**Exercise prompt:** Filter these entries down to the lines that hold the word "Francji", and show each of them.

**Data to use:**
== == ==

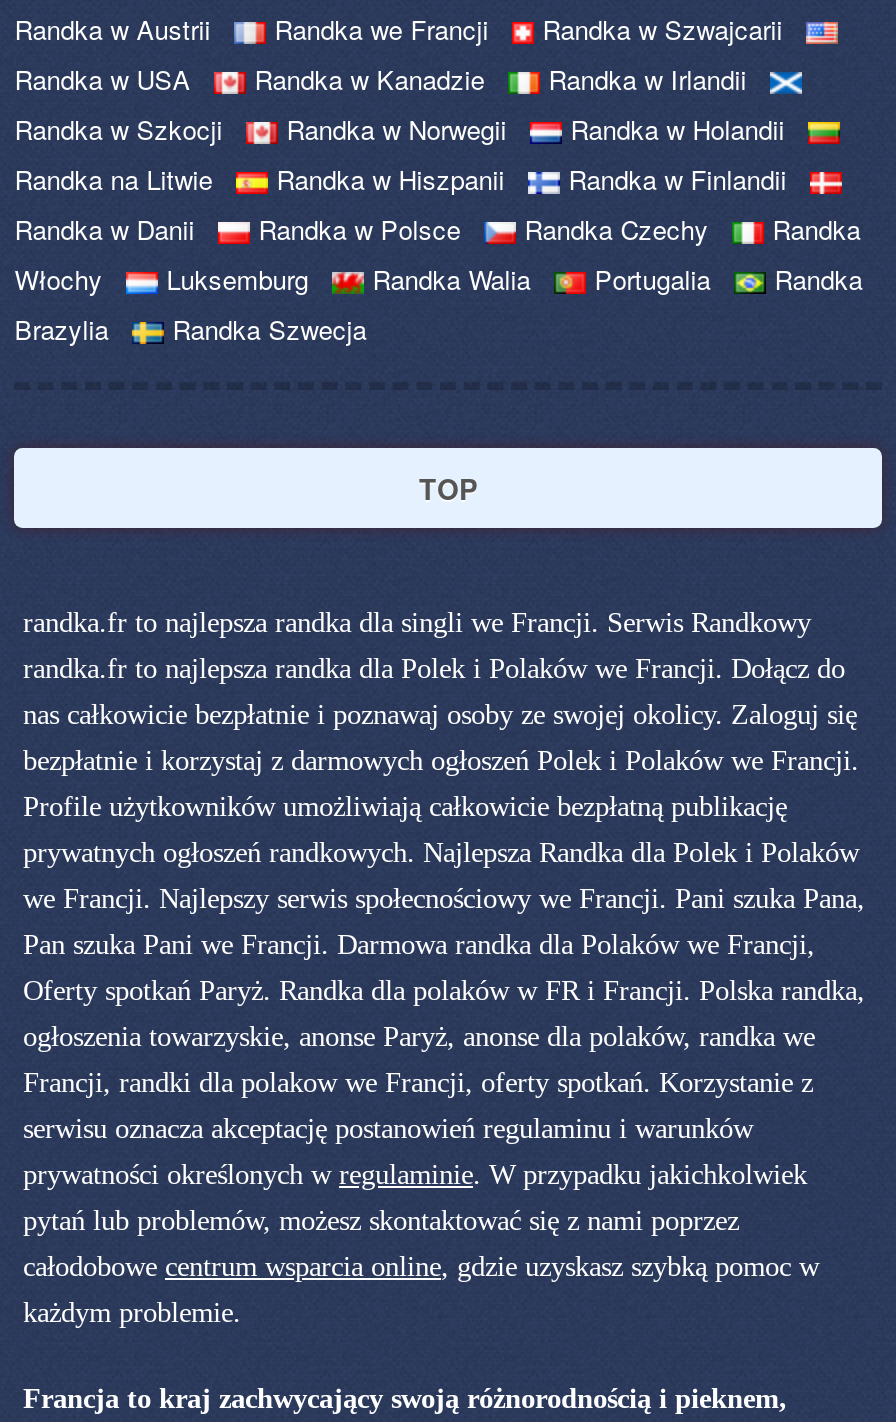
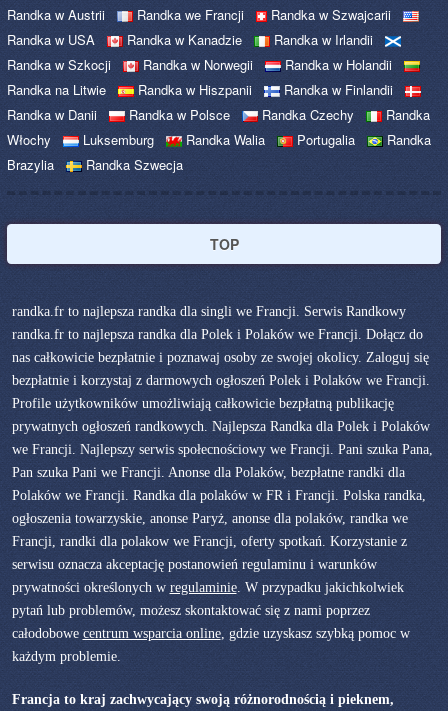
- Pan szuka Pani we Francji. Darmowa randka dla Polaków we Francji,
+ Pan szuka Pani we Francji. Anonse dla Polaków, bezpłatne randki dla

- Oferty spotkań Paryż. Randka dla polaków w FR i Francji. Polska randka,
+ Polaków we Francji. Randka dla polaków w FR i Francji. Polska randka,
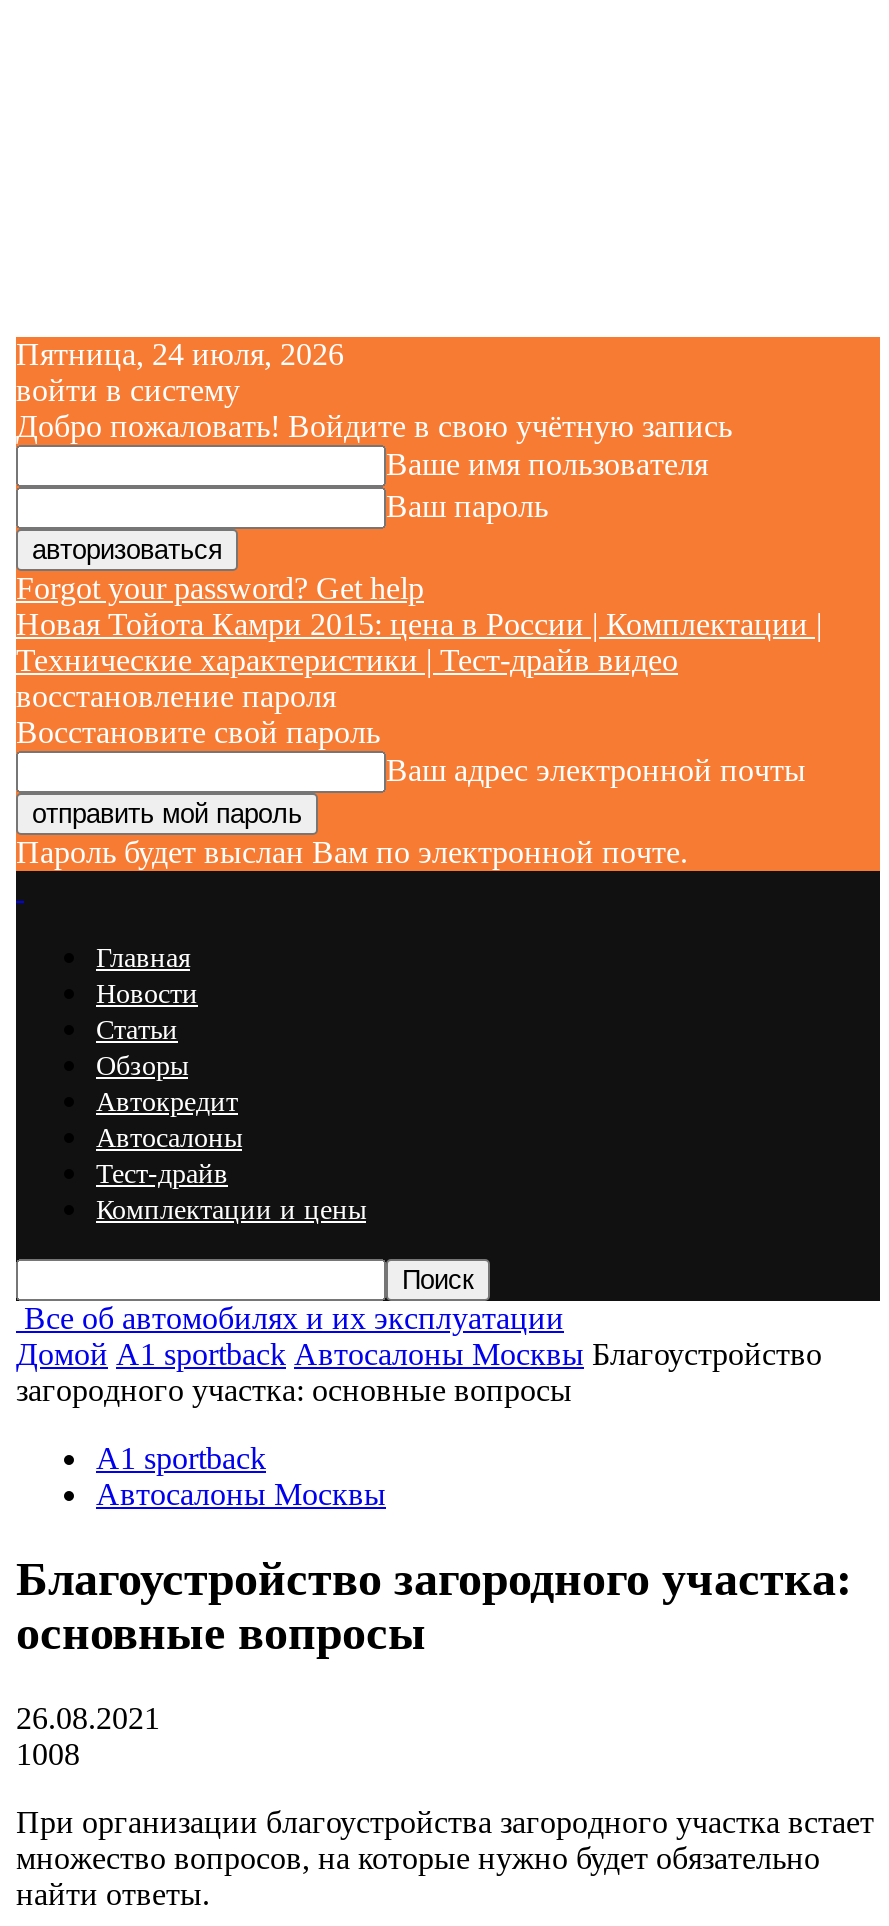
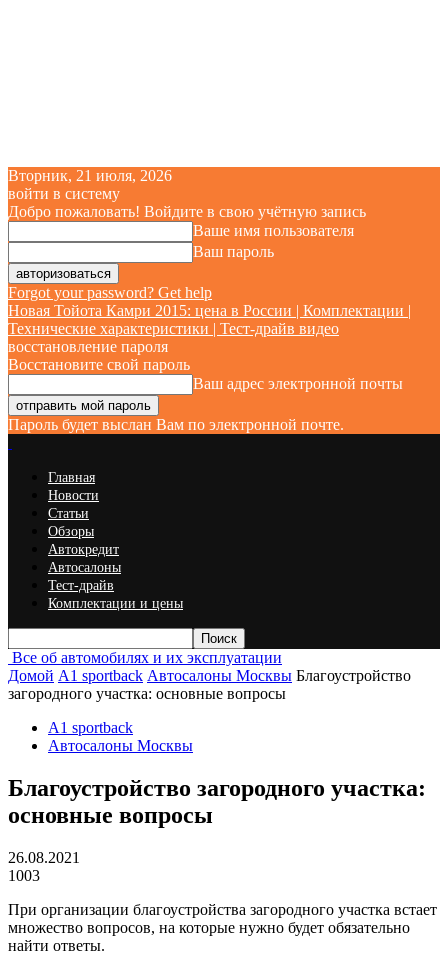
- Пятница, 24 июля, 2026
+ Вторник, 21 июля, 2026

- 1008
+ 1003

== == ==

**Answer to this exercise:**
- Pan szuka Pani we Francji. Darmowa randka dla Polaków we Francji,
+ Pan szuka Pani we Francji. Anonse dla Polaków, bezpłatne randki dla
- Oferty spotkań Paryż. Randka dla polaków w FR i Francji. Polska randka,
+ Polaków we Francji. Randka dla polaków w FR i Francji. Polska randka,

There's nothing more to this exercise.